According to Jonathan Goldman, who ran LinkedIn data science team, (WSJ 8/11) good data scientists are already being referred to as ‘Unicorns’ due to their extreme rarity. This is because as we mature we realize that the combination of skills required is so rare that they are worth their weight in potential value explosion (way beyond platinum).
Data scientists need to have more than technical intelligence. Ideal candidates must possess a surgical passion for more than traditional market-research skills. They need to possess a business benefit focus then use that as a foundation to identify patterns in millions of available data elements from different data sources, infer the interactive patterns prior to building statistical models that pinpoint desired triggers.
Just as an examples a biostatistician (actual business use) who earlier spent years mining medical records to identify patterns for early identification of breast cancer now writes statistical models to figure out the terms people use when they search etsy website for a new fashion they see on the street. At Square, the new e-payment application, a cognitive Ph.D scientist who built statistical models to identify triggers on how people change political affiliations today is working on identifying which customers are more inclined to have clients that will demand their money back. Another Ph.D at yelp who worked on genetic mapping today is building models to measure the effect on consumers when multiple small changes are made to online advertisements.
The key in all this big data analysis is the ability to make and measure small changes that cumulatively has very big impacts.
On the negative side Facebook and dating sites are being accused of making small changes, data manipulation and alterations, to ensure higher connections and likelihood of two people getting together in order that these consumers would use the service more frequently.
While a six figure salary is becoming rather common on the Silicon Valley anyone with ‘Data-Scientist’ skills with just two years of data experience can easily earn between $200,000 to $300,000 per year. Anyone with Data Scientist in their resume in LinkedIn can expect to get around 100 or so emails a day from potential recruiters.

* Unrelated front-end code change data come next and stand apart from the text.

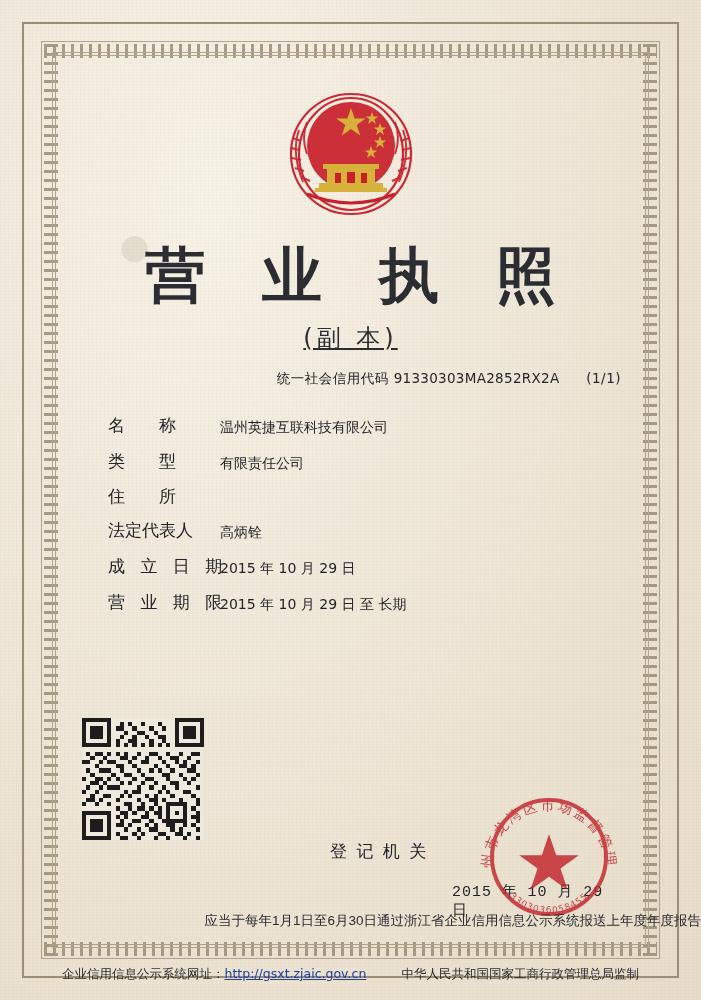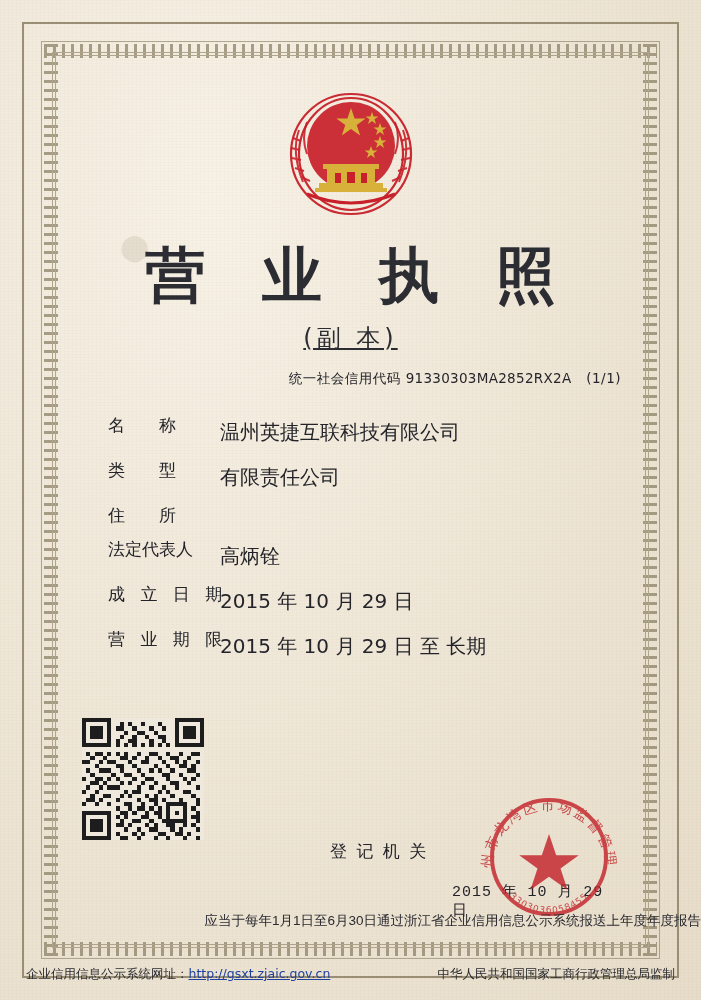"(1/1)" #credit-code .seq { margin-left: 10px -> 22px }
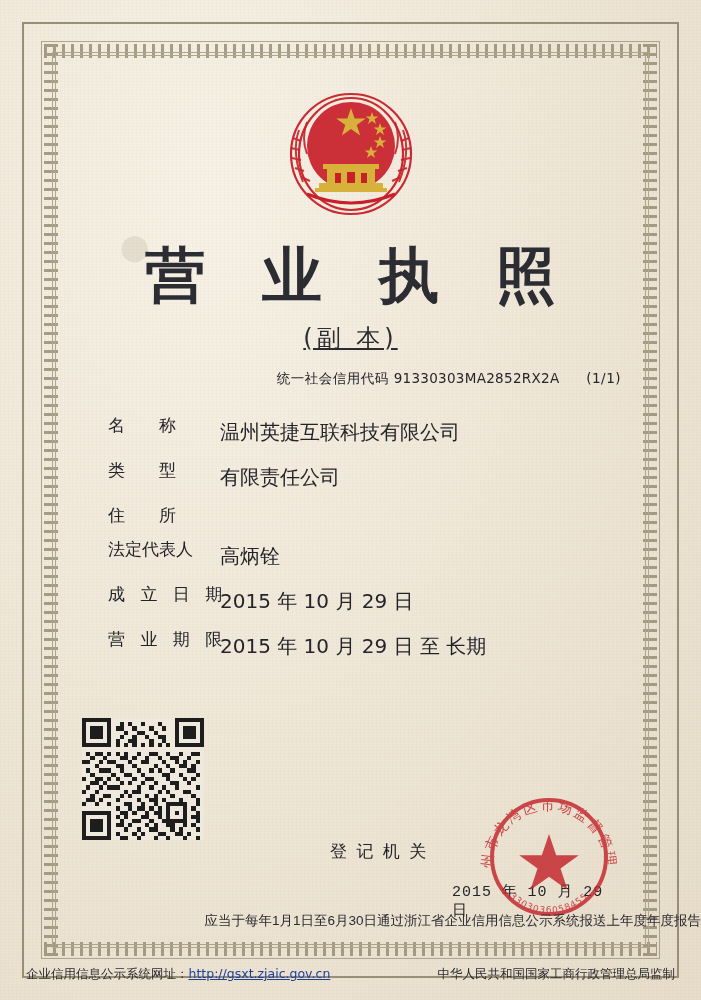"温州英捷互联科技有限公司" .val { font-size: 20px -> 14px }
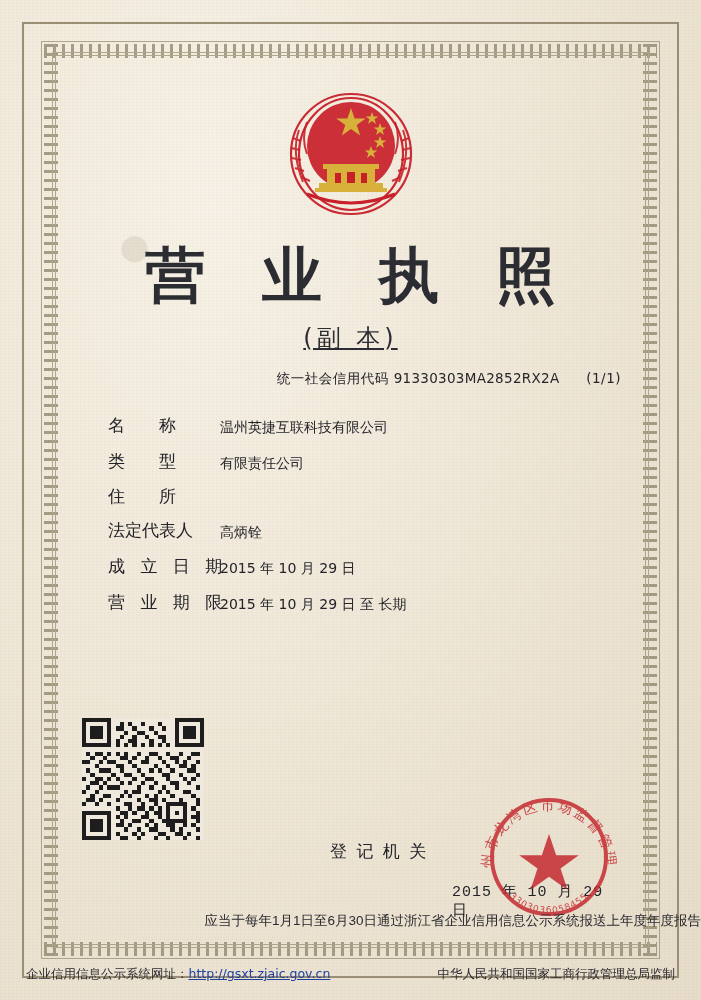"企业信用信息公示系统网址：http://gsxt.zjaic.gov.cn" #footer { padding: 0 26px -> 0 62px }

This scarcity is muddied by the some potential candidates using ‘Data Scientist’ in appropriately either out of ignorance or by intent. However, once the spin is isolated we are left with pure experience and skills. Just as an example LinkedIn today has around 24,000 to 36,000 positions open for data scientists. In 2012 there were approximately 2,500 doctoral degrees awarded to biostatisticians, Statistics, Particle physics and computer science all of which are on the trajectory to finding your data scientist. Over the last year many universities have initiated programs to launch certificate and masters programs in data science to fill this new demand-supply gap. Taking it one step further, close to Stanford University a new program called Insight Data Science Fellows program takes doctoral candidates and funnels them into data science programs. This program is funded by tech companies close by and has a 100% placement record.
Five years ago statisticians and data scientists who would have gone for banking or become wall street quants now feel this new pull for their skills from companies as diverse as Airnb, Palantir, Jawbone, to Capital One Finance Group, New York times and a host of companies who plan to build applications to meet new demands in this world of micro-segmentation and B2P direct solutions. The biggest apps are the ones that are consumer facing. We all need to go out and build applications that directly affect people’s lives and make their day-to-day living a lot easier.